I'm looking to calculate focal statistics for each cell of a raster, within a neighborhood that changes shape.
Background - I have three binary rasters, each representing a single vegetation type of interest. I'd like to calculate the percent coverage of each vegetation type within (e.g.) 20 km^2 of any cell in my study area (sum/total cells in neighborhood). The problem is that I can't use a simple circle or square neighborhood around each cell because, if I did, the search area used to calculate the sum would incorporate areas outside my study area. This exception is important because the statistics will be used as inputs for a habitat model, and the areas outside of my study area cannot be considered possible habitat - they're urbanized. Including them would give me erroneous statistics. So, what I'm looking to do is come up with a way to choose a neighborhood representing the n nearest cells (n determined by number of cells required to cover an area equal to my desired neighborhood size) that meet my criteria: that they do not fall within an urbanized area. I'm thinking that some code that mimics cellular automata neighborhood decisions should be used. I've never worked with CA though.

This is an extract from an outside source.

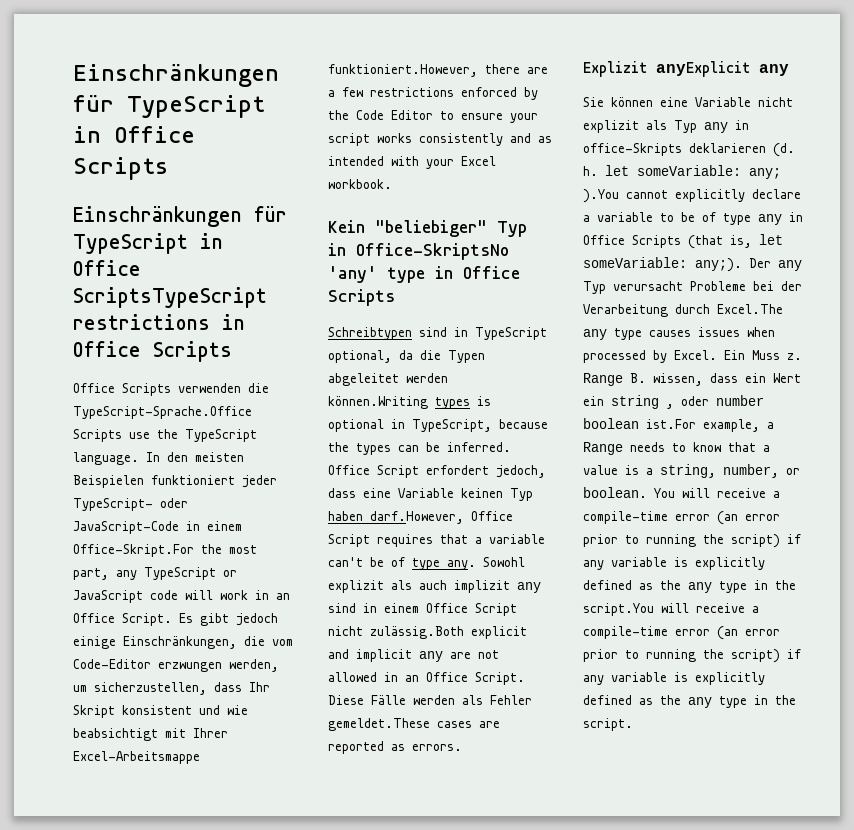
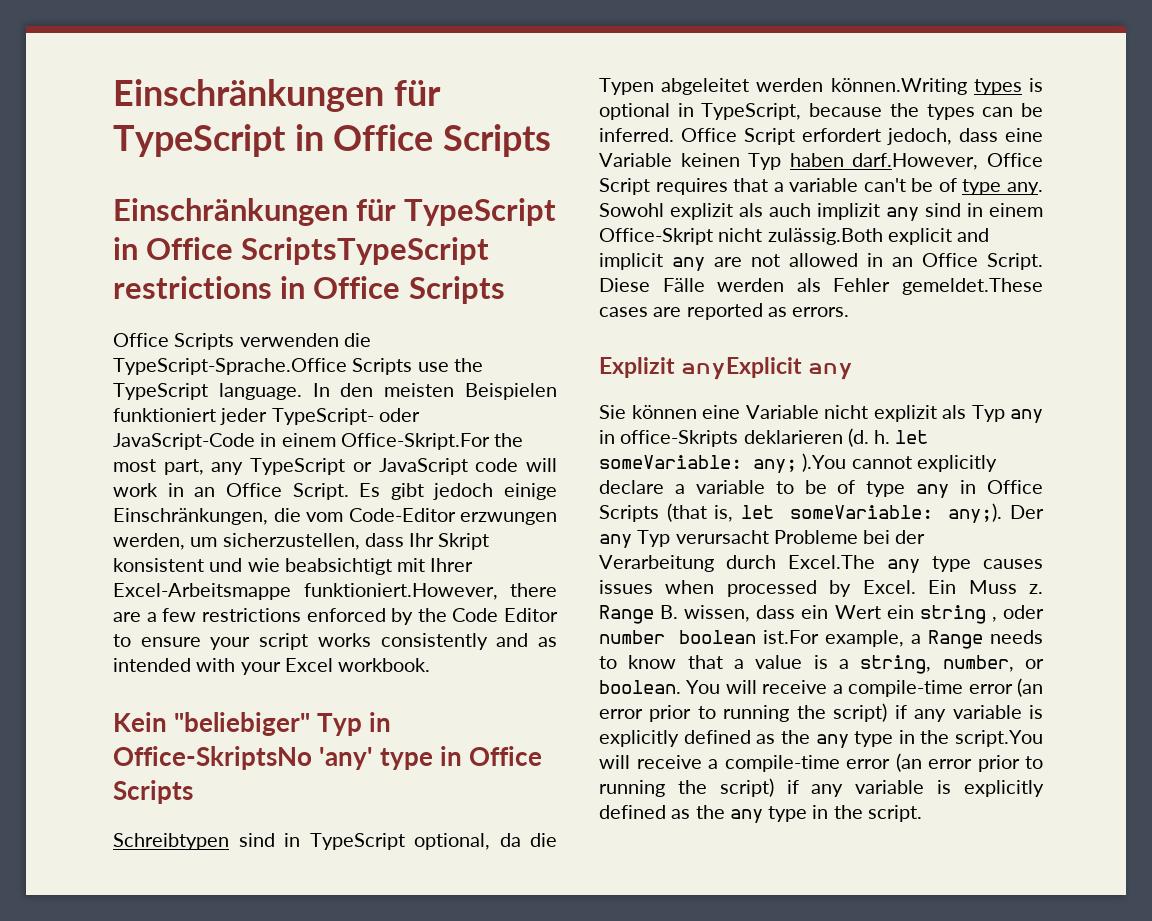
[426,603,517,616] Office Script -> [599,228,713,245] Office-Skript

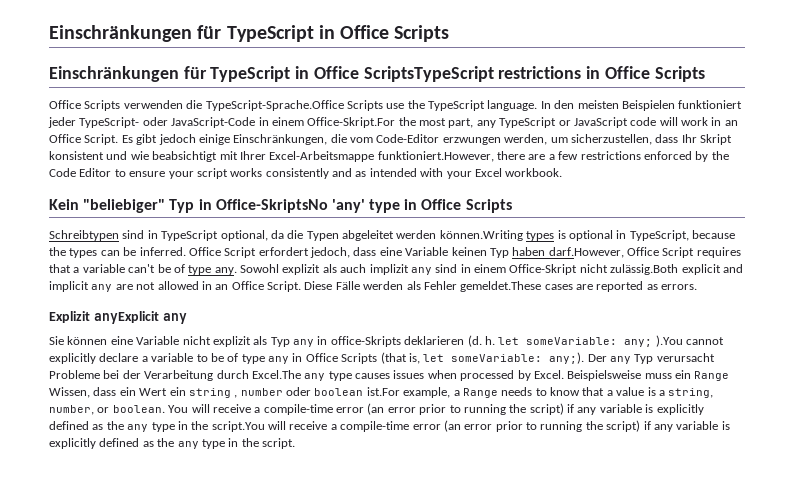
[928,580,1043,594] [599,605,751,624] Ein Muss z. Range B. wissen, -> [567,370,730,381] [49,387,90,398] Beispielsweise muss ein Range Wissen,
[1002,605,1044,619] [599,630,665,644] oder number -> [240,387,311,396] number oder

Example - Let's say I'm calculating this statistic for a cell on the boundary of my study site. If I assign all areas outside of my study area to zero (or ignore NoData), then I will get a statistic that represents roughly half of the areal coverage I'm interested in. So, percent coverage in a ~10 km^2 area, instead of 20 km^2 area. Since I'm studying home range sizes this is important. The neighborhood has to change shape, since that is how the animal views/uses the landscape. If they need 20 km^2, they'll change the shape or their home territory so that in encompasses 20 km^2. If I do not check ignore NoData, cell output will be NoData - and NoData is no help.